━━━ ENTRIES PROVIDED ━━━

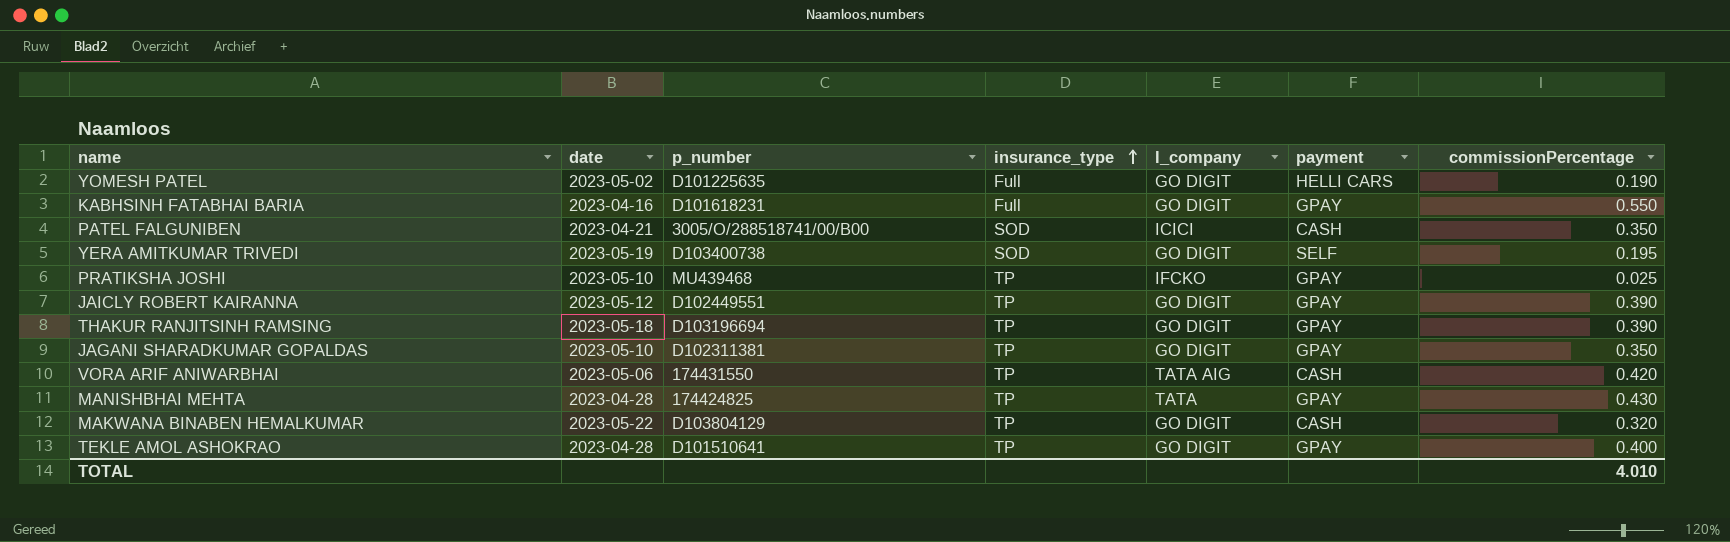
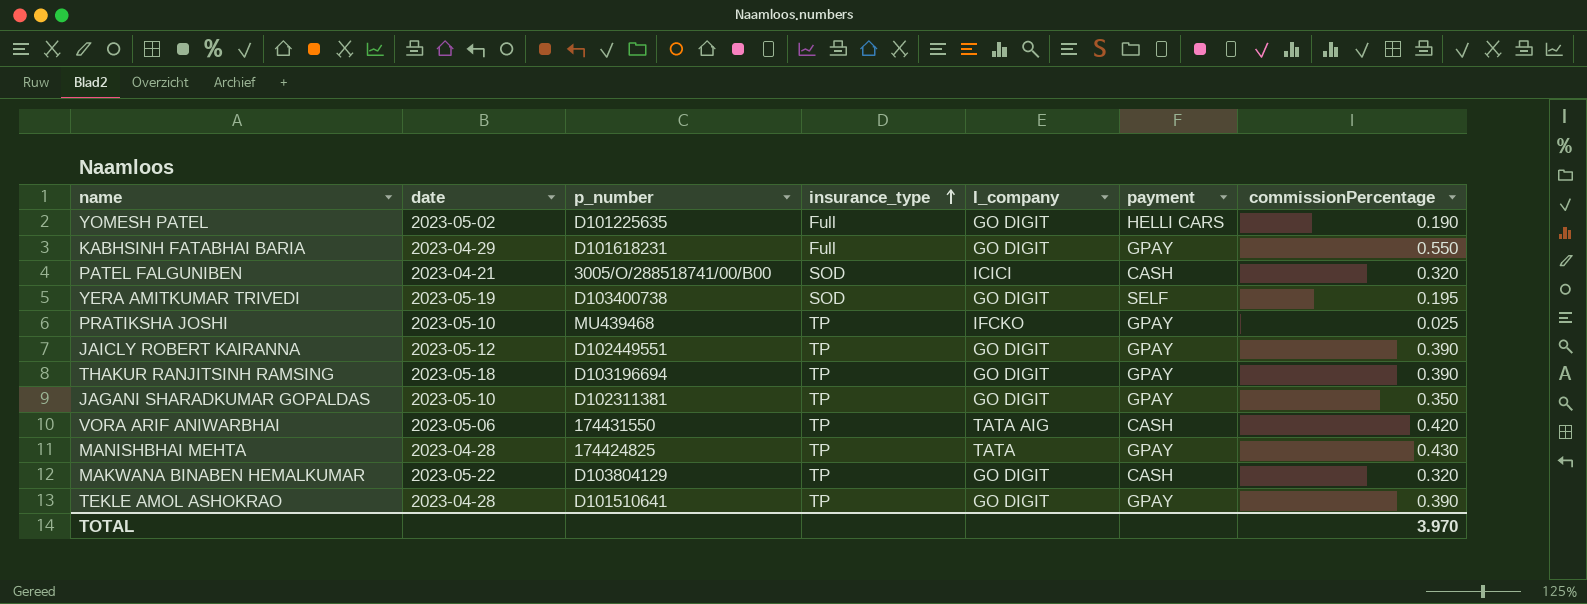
KABHSINH FATABHAI BARIA | date: 2023-04-16 -> 2023-04-29
PATEL FALGUNIBEN | commissionPercentage: 0.350 -> 0.320
TEKLE AMOL ASHOKRAO | commissionPercentage: 0.400 -> 0.390
TOTAL | commissionPercentage: 4.010 -> 3.970

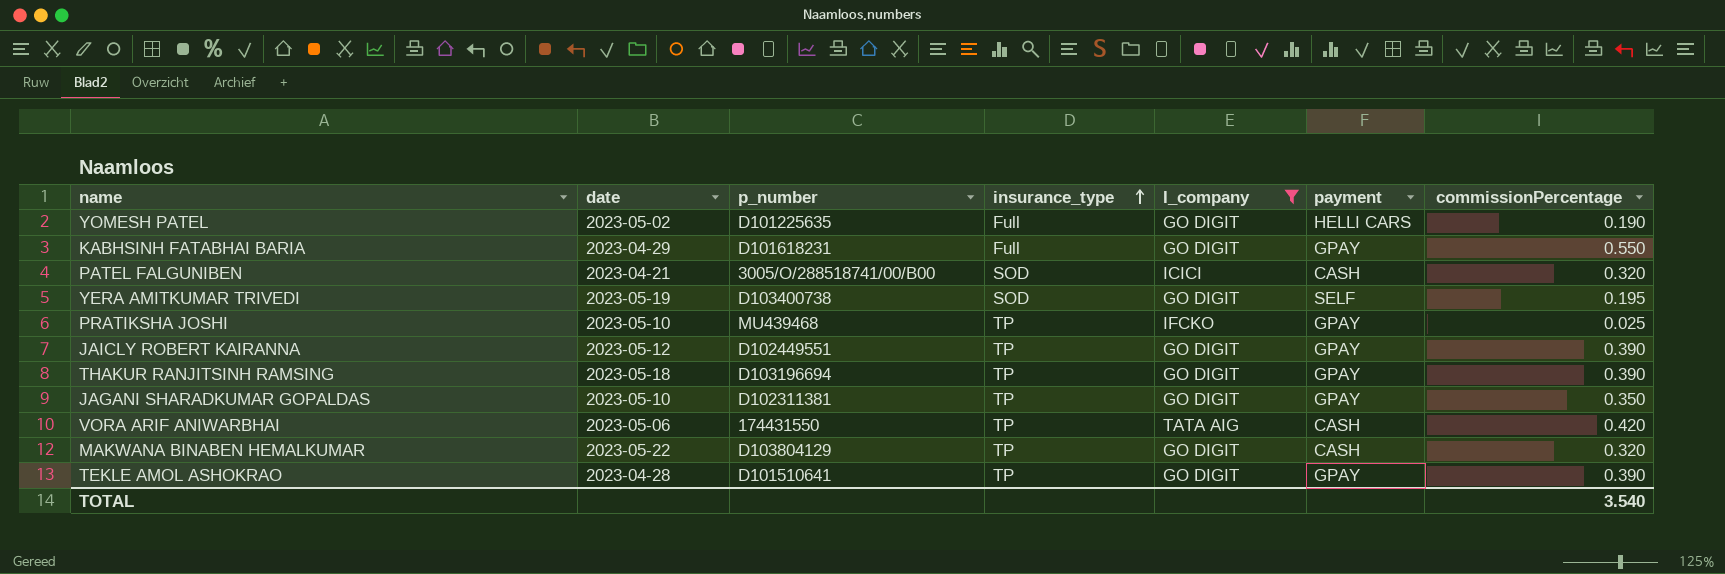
filter: none -> I_company != TATA
TOTAL | commissionPercentage: 3.970 -> 3.540

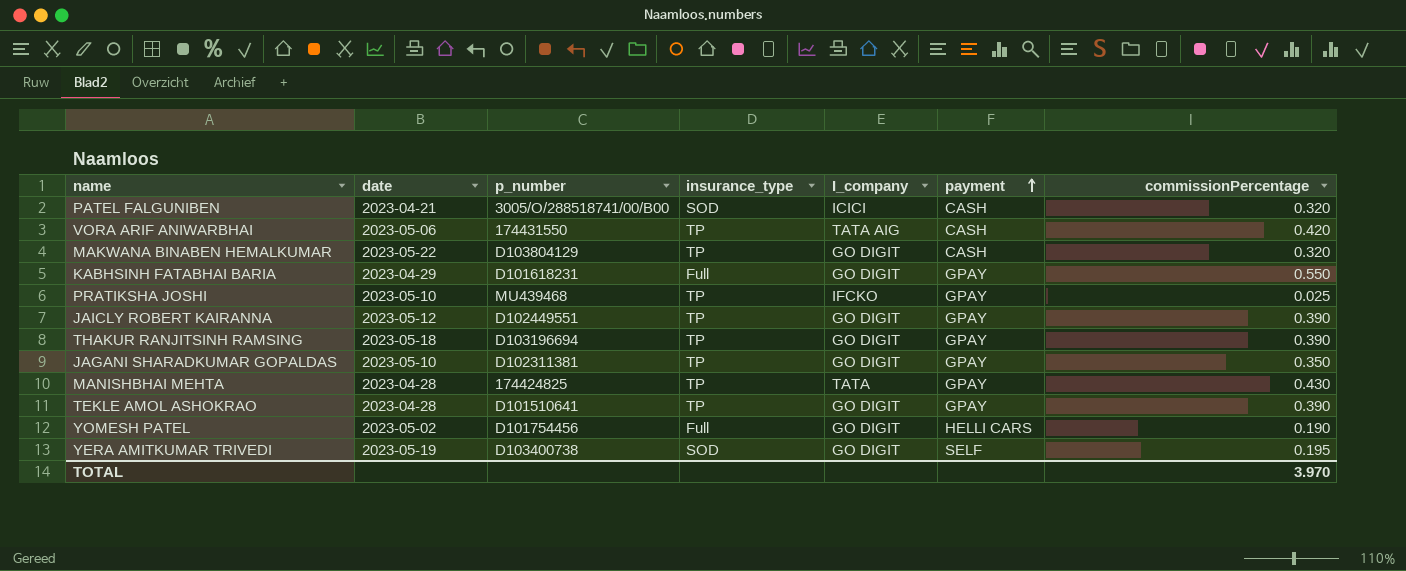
filter: I_company != TATA -> none
row order: insurance_type ascending -> payment ascending
YOMESH PATEL | p_number: D101225635 -> D101754456
TOTAL | commissionPercentage: 3.540 -> 3.970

━━━

◆ WHAT THIS TASK INVOLVES ◆
Copy the entire listing exactly but skip the pictures.

◆ SOLUTION TO THIS PROBLEM ◆
KABHSINH FATABHAI BARIA | date: 2023-04-16 -> 2023-04-29
PATEL FALGUNIBEN | commissionPercentage: 0.350 -> 0.320
TEKLE AMOL ASHOKRAO | commissionPercentage: 0.400 -> 0.390
TOTAL | commissionPercentage: 4.010 -> 3.970

filter: none -> I_company != TATA
TOTAL | commissionPercentage: 3.970 -> 3.540

filter: I_company != TATA -> none
row order: insurance_type ascending -> payment ascending
YOMESH PATEL | p_number: D101225635 -> D101754456
TOTAL | commissionPercentage: 3.540 -> 3.970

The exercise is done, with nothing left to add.